Task prompt. Would you find each line in the entries below with the string "content" and copy it?

Stored data.

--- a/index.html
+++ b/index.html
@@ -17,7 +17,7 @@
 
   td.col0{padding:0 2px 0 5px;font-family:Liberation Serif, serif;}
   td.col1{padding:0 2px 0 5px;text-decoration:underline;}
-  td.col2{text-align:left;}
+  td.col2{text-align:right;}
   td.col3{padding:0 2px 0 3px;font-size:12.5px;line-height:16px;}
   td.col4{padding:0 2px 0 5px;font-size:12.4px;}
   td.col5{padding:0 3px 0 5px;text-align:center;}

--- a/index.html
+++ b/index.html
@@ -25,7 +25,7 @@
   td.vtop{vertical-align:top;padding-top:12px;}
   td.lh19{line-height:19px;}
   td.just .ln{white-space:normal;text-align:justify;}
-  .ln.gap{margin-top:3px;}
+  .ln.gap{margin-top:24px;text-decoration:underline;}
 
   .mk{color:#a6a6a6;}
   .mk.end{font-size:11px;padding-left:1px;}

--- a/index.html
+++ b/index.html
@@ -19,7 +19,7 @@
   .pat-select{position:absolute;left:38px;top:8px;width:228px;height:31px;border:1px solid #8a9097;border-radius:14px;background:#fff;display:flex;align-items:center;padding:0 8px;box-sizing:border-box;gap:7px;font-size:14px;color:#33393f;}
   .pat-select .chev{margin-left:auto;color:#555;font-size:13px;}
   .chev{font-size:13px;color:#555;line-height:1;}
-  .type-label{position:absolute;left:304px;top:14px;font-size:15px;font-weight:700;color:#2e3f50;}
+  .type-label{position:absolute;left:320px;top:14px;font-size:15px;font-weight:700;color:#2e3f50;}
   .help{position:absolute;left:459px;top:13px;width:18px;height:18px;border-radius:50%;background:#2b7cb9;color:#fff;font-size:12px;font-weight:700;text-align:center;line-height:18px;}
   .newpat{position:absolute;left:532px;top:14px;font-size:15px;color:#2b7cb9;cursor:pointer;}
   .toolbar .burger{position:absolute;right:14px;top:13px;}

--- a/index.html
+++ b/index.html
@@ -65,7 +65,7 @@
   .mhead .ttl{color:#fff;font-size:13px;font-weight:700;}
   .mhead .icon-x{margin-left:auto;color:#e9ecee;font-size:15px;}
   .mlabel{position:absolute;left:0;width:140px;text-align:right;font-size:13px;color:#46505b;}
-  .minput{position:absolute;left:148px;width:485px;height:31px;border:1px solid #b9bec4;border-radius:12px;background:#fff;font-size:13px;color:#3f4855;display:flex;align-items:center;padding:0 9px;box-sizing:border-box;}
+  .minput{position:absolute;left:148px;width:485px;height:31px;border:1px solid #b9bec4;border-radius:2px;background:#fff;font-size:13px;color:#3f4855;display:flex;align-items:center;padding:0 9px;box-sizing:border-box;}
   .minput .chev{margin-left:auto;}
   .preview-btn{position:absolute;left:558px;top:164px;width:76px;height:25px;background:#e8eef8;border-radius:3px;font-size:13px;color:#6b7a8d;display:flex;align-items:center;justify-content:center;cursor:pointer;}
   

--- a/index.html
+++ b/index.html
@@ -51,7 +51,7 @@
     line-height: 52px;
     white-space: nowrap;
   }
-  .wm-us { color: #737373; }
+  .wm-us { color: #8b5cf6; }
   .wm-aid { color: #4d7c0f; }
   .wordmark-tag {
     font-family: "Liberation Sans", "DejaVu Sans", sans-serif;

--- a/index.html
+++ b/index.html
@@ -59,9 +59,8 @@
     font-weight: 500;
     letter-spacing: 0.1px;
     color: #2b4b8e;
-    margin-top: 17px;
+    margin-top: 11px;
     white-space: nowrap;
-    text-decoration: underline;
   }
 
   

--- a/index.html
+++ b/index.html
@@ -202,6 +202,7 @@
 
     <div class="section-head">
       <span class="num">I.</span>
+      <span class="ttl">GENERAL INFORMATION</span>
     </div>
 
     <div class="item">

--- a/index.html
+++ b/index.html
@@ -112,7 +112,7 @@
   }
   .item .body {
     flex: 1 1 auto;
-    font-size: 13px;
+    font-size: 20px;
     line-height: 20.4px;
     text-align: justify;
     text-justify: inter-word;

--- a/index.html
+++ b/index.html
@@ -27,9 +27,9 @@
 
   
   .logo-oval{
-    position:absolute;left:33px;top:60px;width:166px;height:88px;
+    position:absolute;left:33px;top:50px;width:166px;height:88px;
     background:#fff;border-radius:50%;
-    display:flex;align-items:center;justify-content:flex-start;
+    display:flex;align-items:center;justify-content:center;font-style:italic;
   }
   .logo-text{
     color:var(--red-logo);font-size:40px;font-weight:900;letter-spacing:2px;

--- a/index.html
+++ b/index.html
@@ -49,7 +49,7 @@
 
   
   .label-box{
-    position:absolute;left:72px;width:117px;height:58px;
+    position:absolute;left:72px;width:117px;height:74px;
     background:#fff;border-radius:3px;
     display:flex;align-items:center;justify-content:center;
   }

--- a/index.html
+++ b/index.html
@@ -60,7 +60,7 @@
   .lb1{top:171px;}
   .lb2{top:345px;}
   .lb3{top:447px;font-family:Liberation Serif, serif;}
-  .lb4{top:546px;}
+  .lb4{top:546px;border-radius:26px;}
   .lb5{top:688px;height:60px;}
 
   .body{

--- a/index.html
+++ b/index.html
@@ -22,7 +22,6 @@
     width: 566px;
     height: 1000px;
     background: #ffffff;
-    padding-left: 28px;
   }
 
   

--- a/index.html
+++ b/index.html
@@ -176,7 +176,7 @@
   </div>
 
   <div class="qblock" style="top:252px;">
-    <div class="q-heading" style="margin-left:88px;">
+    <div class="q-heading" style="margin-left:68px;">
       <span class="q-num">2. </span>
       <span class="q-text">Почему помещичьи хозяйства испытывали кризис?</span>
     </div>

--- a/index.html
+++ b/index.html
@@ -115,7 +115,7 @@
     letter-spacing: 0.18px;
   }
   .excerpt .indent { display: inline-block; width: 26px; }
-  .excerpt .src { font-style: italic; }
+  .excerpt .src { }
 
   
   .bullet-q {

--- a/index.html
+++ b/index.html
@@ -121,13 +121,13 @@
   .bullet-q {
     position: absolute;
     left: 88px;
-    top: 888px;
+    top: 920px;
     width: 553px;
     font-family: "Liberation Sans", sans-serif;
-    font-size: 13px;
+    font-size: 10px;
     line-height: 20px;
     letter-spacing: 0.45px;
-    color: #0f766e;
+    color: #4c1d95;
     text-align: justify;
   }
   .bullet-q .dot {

Exercise output.
   .preview-btn{position:absolute;left:558px;top:164px;width:76px;height:25px;background:#e8eef8;border-radius:3px;font-size:13px;color:#6b7a8d;display:flex;align-items:center;justify-content:center;cursor:pointer;}
-    display:flex;align-items:center;justify-content:flex-start;
+    display:flex;align-items:center;justify-content:center;font-style:italic;
     display:flex;align-items:center;justify-content:center;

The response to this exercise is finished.